The latest instance is a little-noticed announcement last week about how he's using Tesla's auto insurance offering to create a feedback loop to help him make better cars. When an accident occurs, his designers learn immediately through the insurance arm what happened and can consider whether some modification to the car would reduce the damage or at least lower the cost of the repair. Customers will become less likely to gasp, "That fender-bender cost how much to fix?" Word-of-mouth on the cars will improve, leading to more sales, creating more data via the insurance arm, allowing for more design improvements and so on, pumping ever more money into Musk's pockets.

While emulating Musk won't mean that you, too, can send astronauts to the space station, insurers have a number of opportunities to create feedback loops and virtuous circles that could let them dominate a major part of the industry.

Companies have long tried to incorporate feedback, largely by having customer service reps' interactions interpreted in ways that can guide product design teams to fix problems or to understand customer needs that hadn't previously been articulated. Over the years, we've published articles about innovations such as improved speech-to-text translation, which let companies plumb customer calls for key phrases that could lead to insight. Just last week, we published a piece on how companies should track every time they say "no" to a customer, to see if a "yes" might be possible and lead to innovation in products or services.

What's different -- and what creates major opportunities for insurers -- are the newly available speed and specificity of insight, which can create such a tight feedback loop that the power increases over time and can lead to an insuperable advantage.

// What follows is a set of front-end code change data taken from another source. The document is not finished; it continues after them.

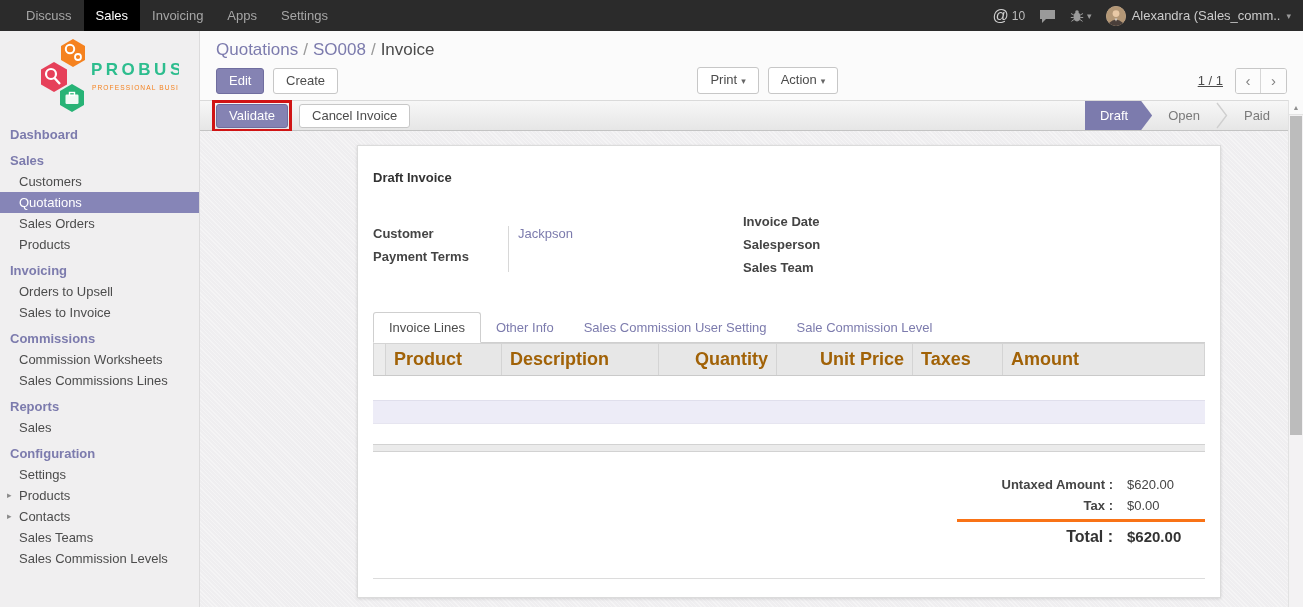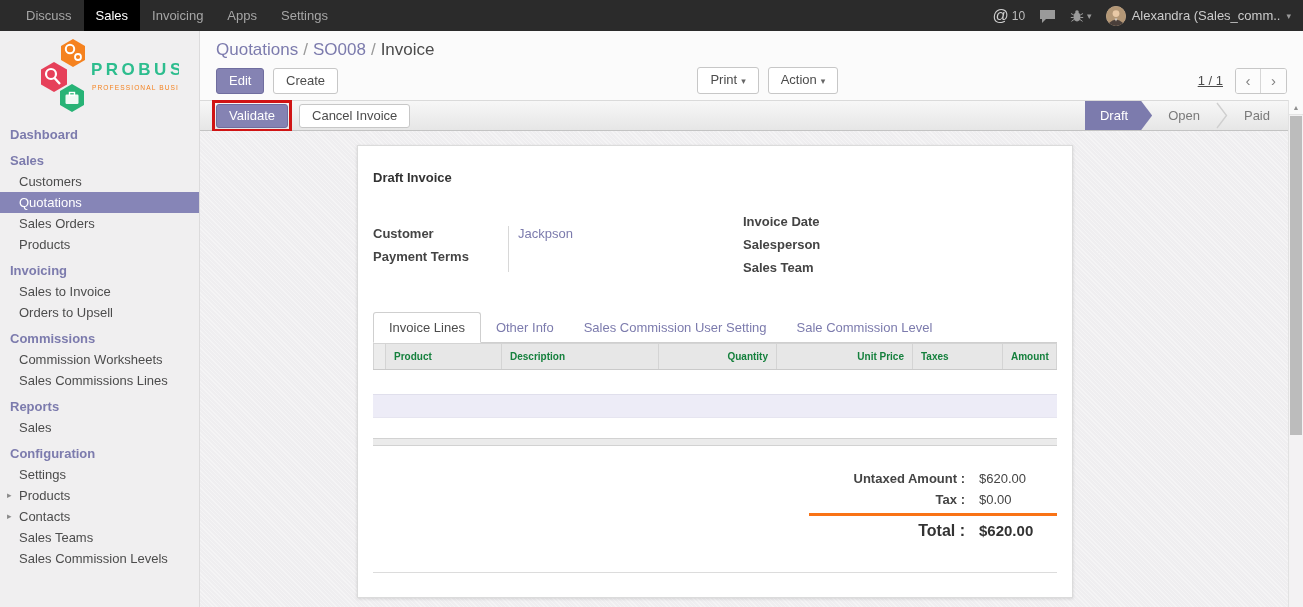"Draft Invoice" .sheet { width: 716px -> 864px }
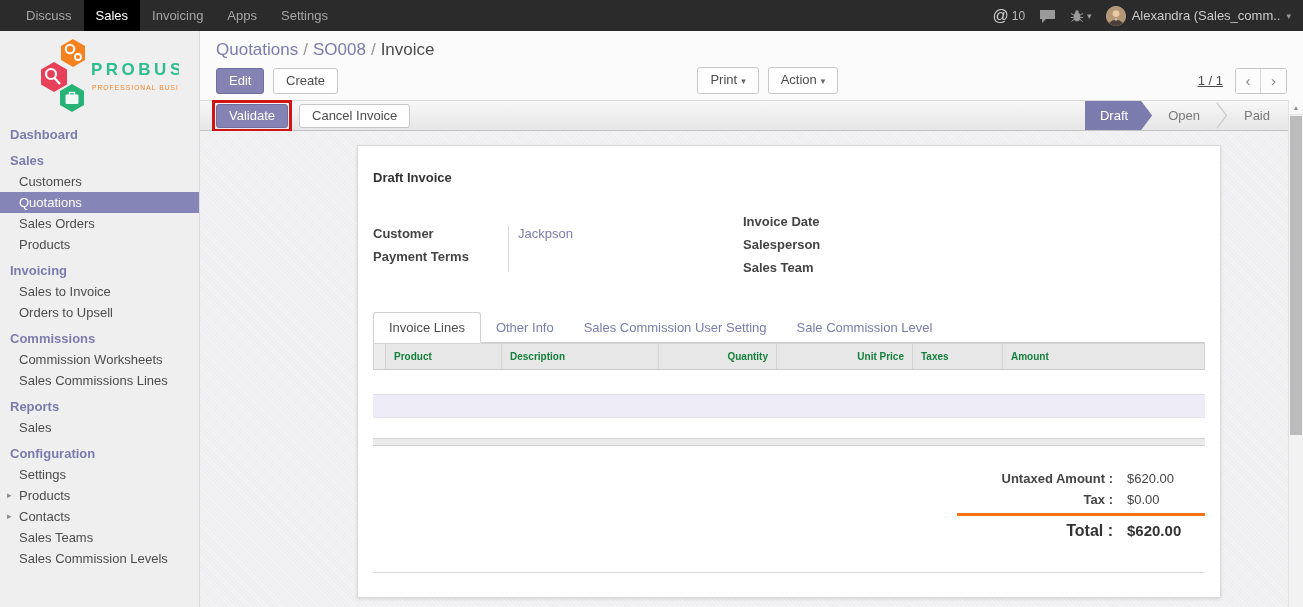"Sales to Invoice" div.side-item { order: before "Orders to Upsell" -> after "Orders to Upsell" }
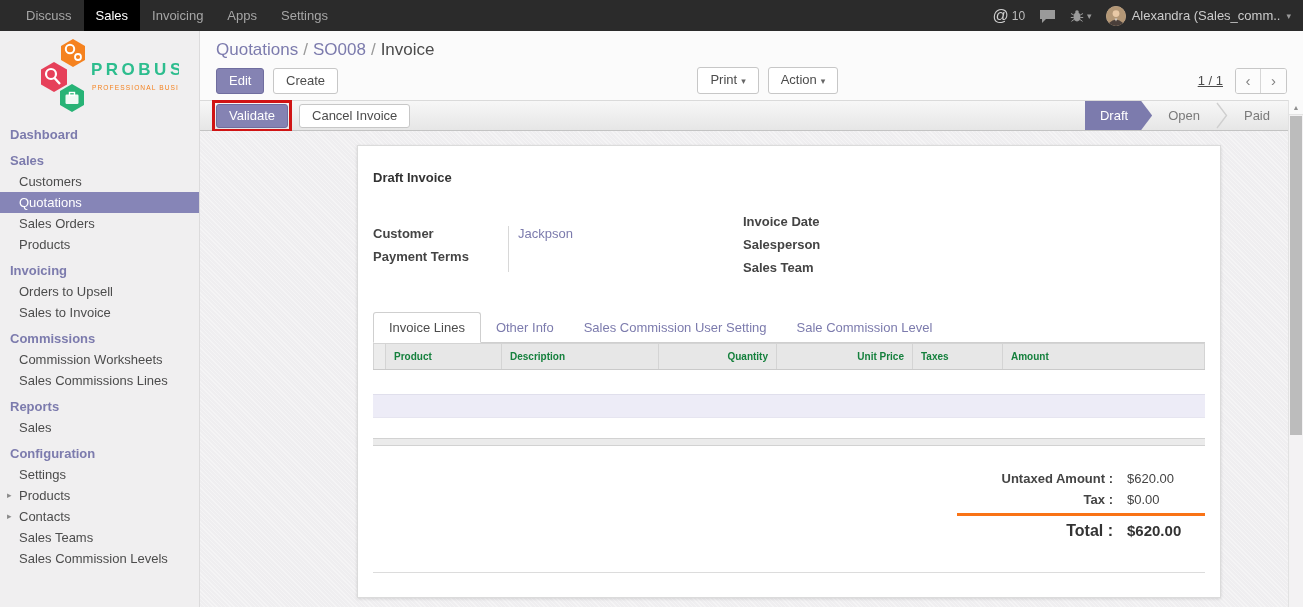"Product" table.lines th { color: #15803d -> #a16207; font-size: 10px -> 18px }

Technology companies dramatize the power of the right feedback loop. Facebook so dominates social media that it sees a huge percentage of the interactions and can mine them to see which ads work and which don't, which algorithms generate the most interactions in people's news feeds, etc. Facebook feeds its knowledge back into product design, and its competitive edge keeps growing (even though Washington is finally showing some antitrust concerns). The same holds true for Google's search engine: When Microsoft announced years ago that it was pouring unlimited resources into its Bing search engine, to take down Google's search engine, I was sure Google had nothing to fear even from a powerhouse like Microsoft. Google was seeing two-thirds of the searches, so it was learning and improving far faster than could Microsoft, which was seeing maybe one-fifth of the searches. Google Maps had the same sort of feedback edge over Apple Maps. Amazon, as the marketplace for so many goods, sees what works and what doesn't in exceptionally fine detail -- by color, by size, by time of year, by slight variation in price, etc. It's actually facing antitrust scrutiny because competitors claim Amazon uses the information to decide which products to start making on its own and enters markets with an unfair advantage.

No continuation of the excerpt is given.